Buyers in South Carolina encounter closing costs primarily related to securing a mortgage and ensuring the property’s condition and clear title. Loan origination fees, charged by lenders for processing a new mortgage, are a common expense. Appraisal fees are also necessary, typically ranging from $500 to $700 in South Carolina, to determine the property’s market value for the lender. Credit report fees, usually a smaller charge, cover the cost of obtaining the buyer’s credit history.
Home inspection fees are highly recommended and typically cost between $275 and $500 in South Carolina, varying with property size and complexity. Lender’s title insurance protects the lender against title defects, and buyers generally cover this cost.

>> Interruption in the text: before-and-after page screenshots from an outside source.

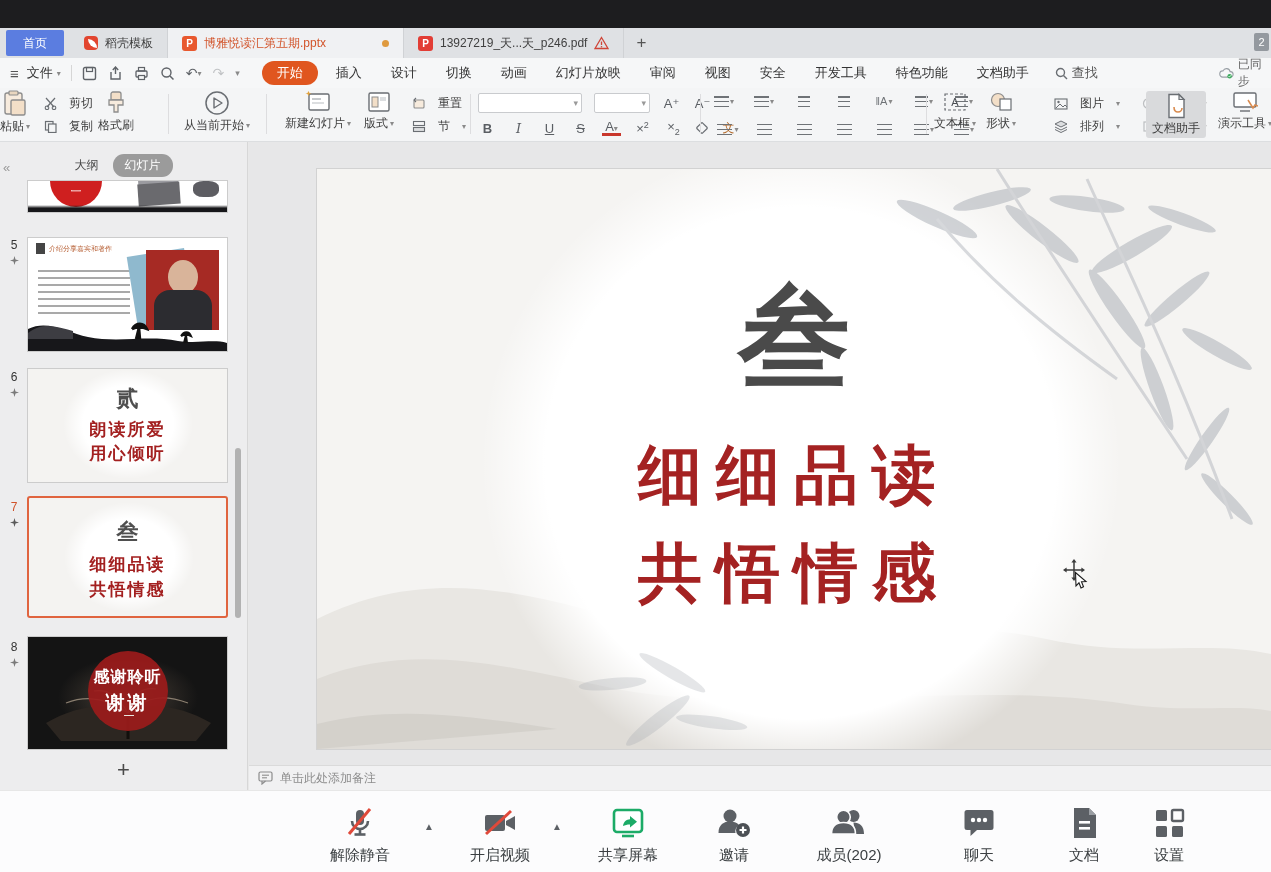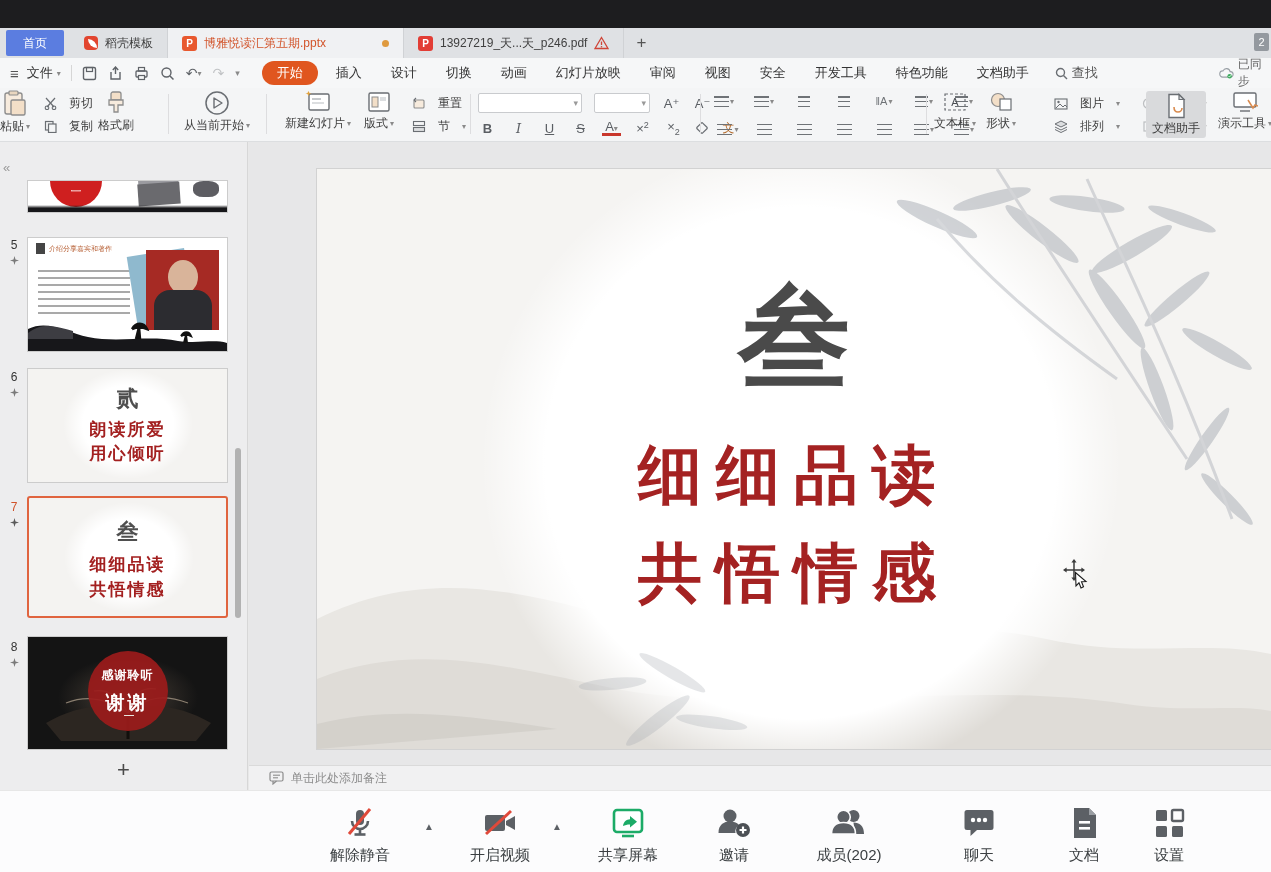"大纲" div.stabs { html: none -> <div> <span>大纲</span> <span>幻灯片</span> </div> }
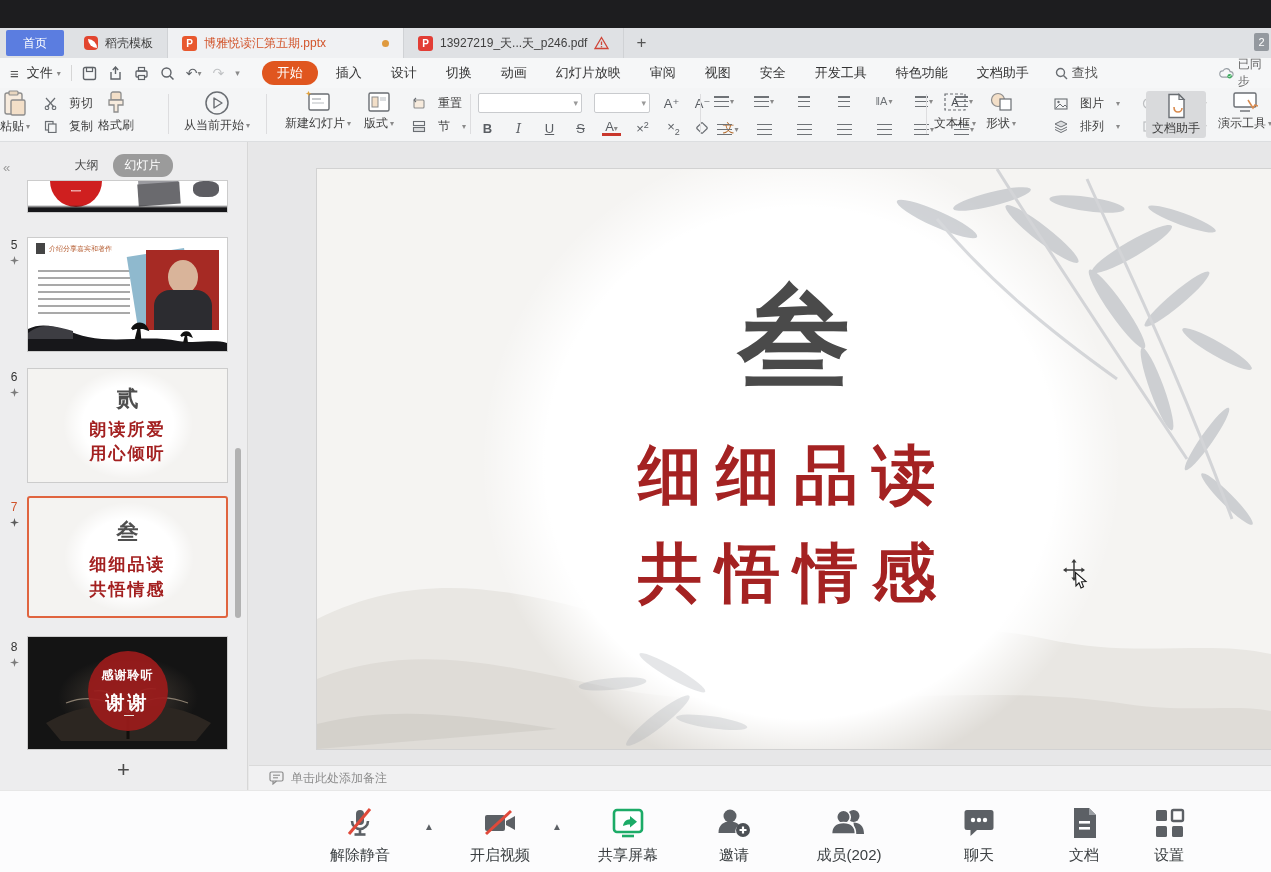"感谢聆听" span.tc-red { font-size: 12px -> 16px }
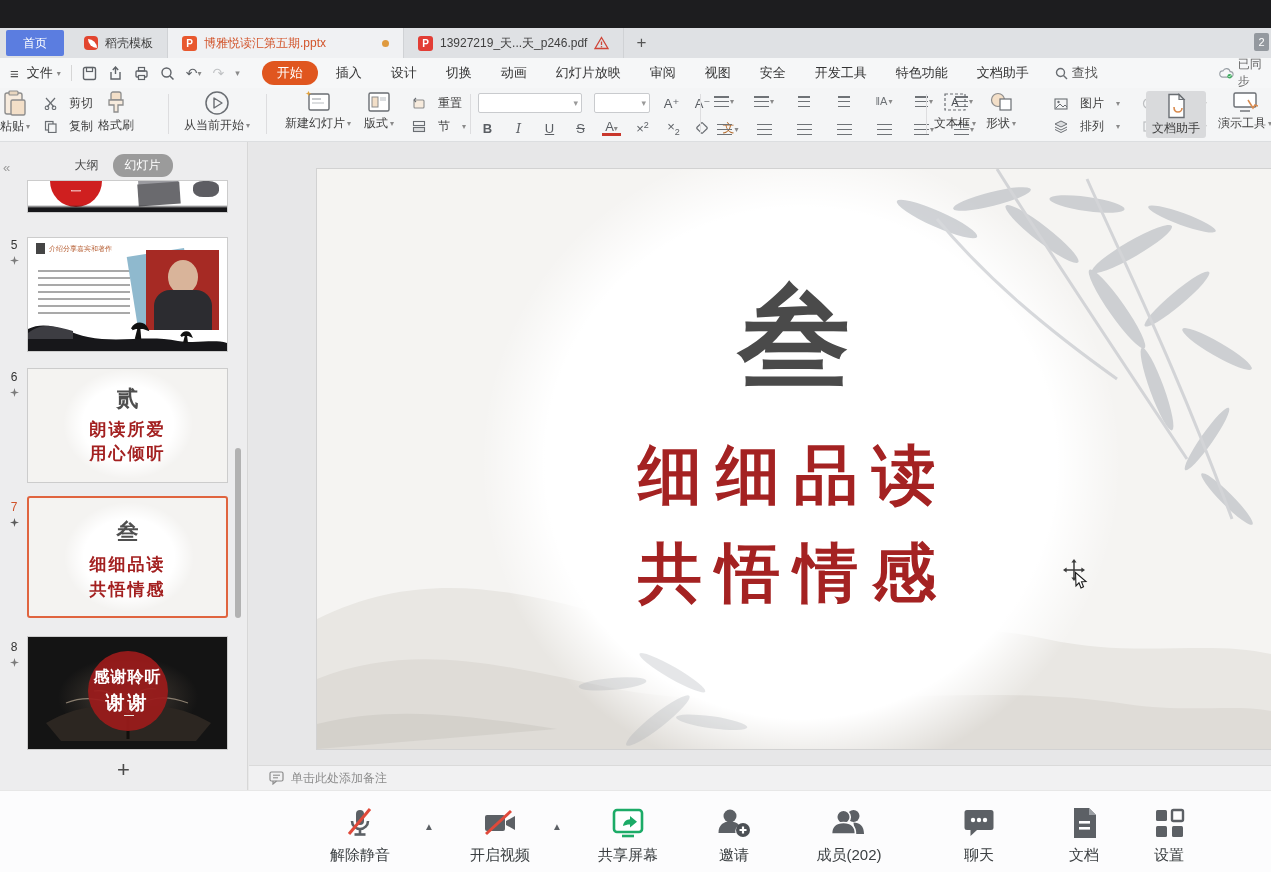"单击此处添加备注" .notesbar { padding-left: 20px -> 9px }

Escrow fees are often collected for future property taxes and homeowner’s insurance premiums, ensuring these ongoing expenses are covered.
Recording fees are charged by the county to officially register the deed and mortgage, formalizing the transfer of ownership and the lien. Survey fees, if required, can range from $500 to $1,500 for a boundary survey in South Carolina. Attorney fees for closing services are a requirement in South Carolina, with costs that can vary depending on the transaction’s specifics. Additionally, buyers often prepay interest on their mortgage, along with initial premiums for property taxes and homeowner’s insurance.
Sellers in South Carolina also incur various closing costs, with real estate agent commissions often being the most substantial. The average total real estate commission rate in South Carolina is approximately 5.34% of the home’s sale price, typically split between the listing and buyer’s agents. While the seller is primarily responsible for their agent’s commission, they often offer to cover the buyer’s agent fee to facilitate the sale.
Owner’s title insurance, which protects the buyer from future title issues, is frequently paid by the seller in South Carolina. Transfer taxes, commonly known as deed stamps or excise tax, are levied on the sale and transfer of property. In South Carolina, this tax is $1.85 for every $500 of the property’s value and is typically paid by the seller.
Attorney fees for preparing the deed and other closing services are also a seller’s responsibility. Prorated property taxes represent the seller’s share of taxes up to the closing date. Any outstanding homeowner association (HOA) fees are also prorated. Finally, sellers must account for the payoff of their existing mortgage.
Many closing costs are subject to negotiation. Market conditions, such as a buyer’s or seller’s market, can influence who bears more of the costs. For instance, in a buyer’s market, sellers might agree to pay a portion of the buyer’s closing costs, known as seller concessions, to make the property more attractive and encourage a sale.
These concessions can also arise if issues are discovered during a home inspection, prompting the seller to offer credits to cover repairs or other buyer expenses. The ability to negotiate certain fees, such as real estate agent commissions, can also vary depending on the property’s price and the agents involved. It is important that any negotiated terms regarding closing costs are clearly documented and included within the purchase agreement to ensure all parties understand their financial obligations.
For buyers, obtaining accurate estimates for closing costs is facilitated by specific documents provided by lenders. The Loan Estimate (LE) is a form lenders provide within three business days of a loan application, outlining estimated closing costs and loan terms. Three business days before closing, buyers receive the Closing Disclosure (CD), which provides a final breakdown of all loan terms and closing costs.
Sellers can obtain an estimate of their closing costs and net proceeds by consulting with their real estate agent or closing attorney. These professionals can prepare a “seller’s net sheet,” which details anticipated expenses and provides a projection of the funds the seller will receive from the sale. These documents provide estimates, and minor variations may occur. Engaging with real estate professionals and asking questions about all listed fees is a practical step.